In 1955 the downing of a Denver-to-Seattle flight rocked the nation and AGC. All 44 passengers including four local AGC leaders died in a crash caused by one of the most notorious crimes of the era.

The AGC leaders were travelling home from Denver where they were attending a regional AGC conference. Click here for a clipping of a Nov. 3 1955 Daily Journal of Commerce article remembering the four leaders who had generously served the industry: Frank Brennan Elton Hickok James Purvis and Clarence Todd.

During his interview for a separate article John Frodesen (Farwest Construction) recalled the incident.

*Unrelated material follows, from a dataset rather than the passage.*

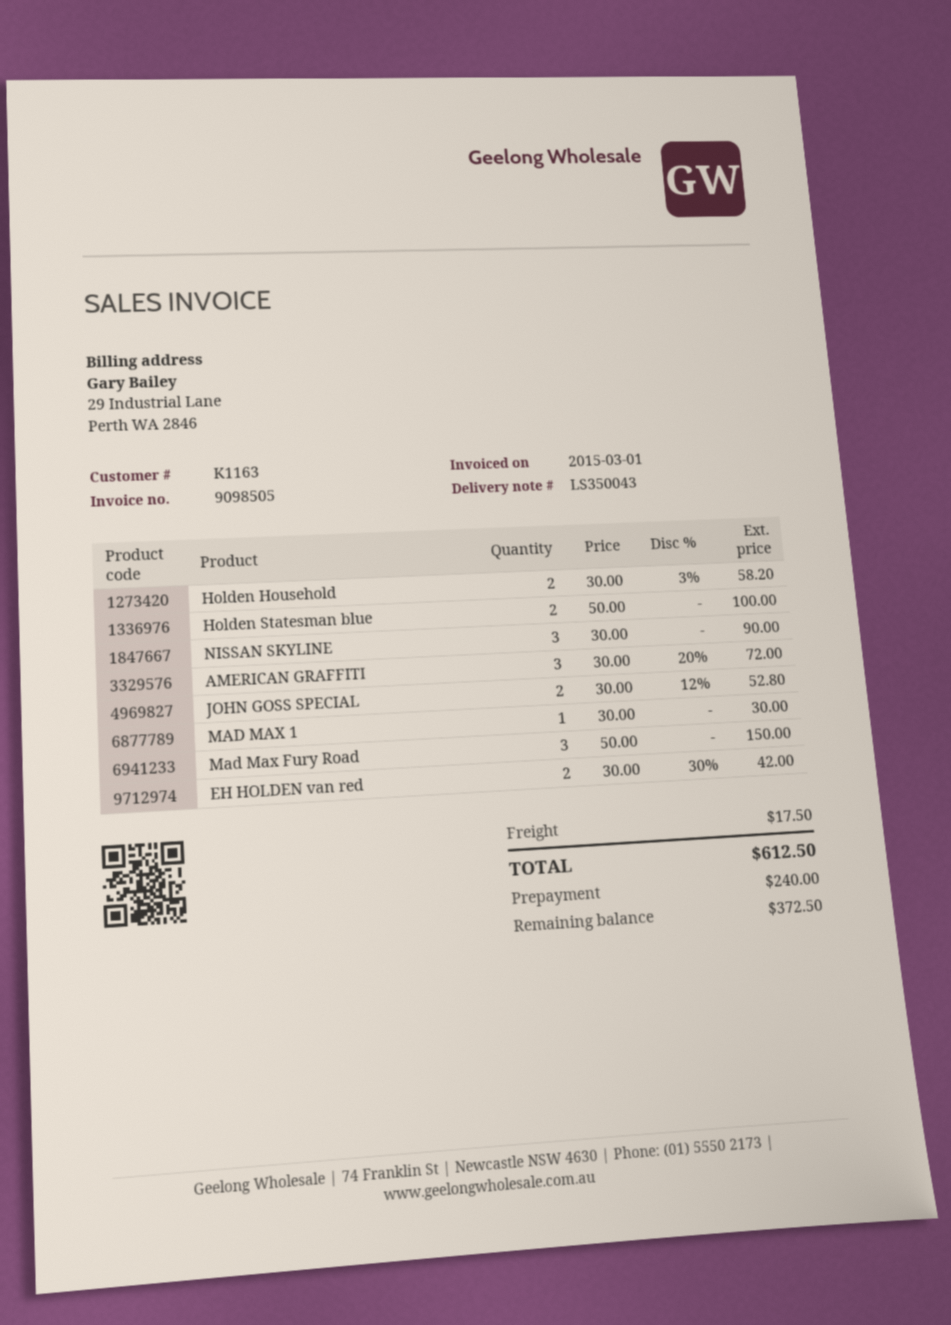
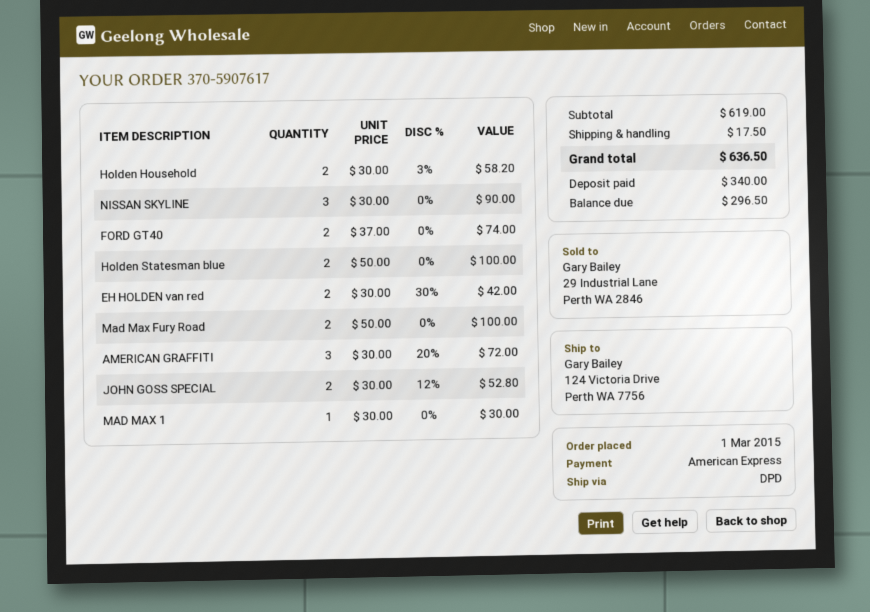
Mad Max Fury Road: 3 x 50.00 = 150.00 -> 2 x 50.00 = 100.00
FORD GT40: none -> 2 x 37.00 = 74.00
total: 612.50 -> 636.50
deposit: 240.00 -> 340.00
balance: 372.50 -> 296.50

Frodesen was at the Denver conference but was not on the ill-fated flight as he had decided to stay in Denver for a couple extra days.

The following is from a Wikipedia entry about the crash and the evil criminal who caused it:

United Airlines Flight 629 registration N37559 was a Douglas DC-6B aircraft named Mainliner Denver which was blown up with a dynamite bomb placed in the checked luggage. The explosion occurred over Longmont Colorado while the airplane was en route from Denver Colorado to Portland Oregon and Seattle Washington on November 1 1955. All 39 passengers and five crew members on board were killed in the explosion and crash.

Flight and Explosion

The flight took off at 6:52 p.m. Mountain time. Eleven minutes later Stapleton Airport tower controllers saw two bright lights suddenly appear in the sky north-northwest of the airport. Both lights were observed for 30 to 45 seconds and both fell to the ground at roughly the same speed. The controllers then saw a very bright flash originating at or near the ground intense enough to illuminate the base of the clouds above the source of the flash. Upon observing the mysterious lights the controllers quickly tried to determine if they were indications of an aircraft in distress and contacted all aircraft flying in the area; all flights were quickly accounted for except for United Flight 629.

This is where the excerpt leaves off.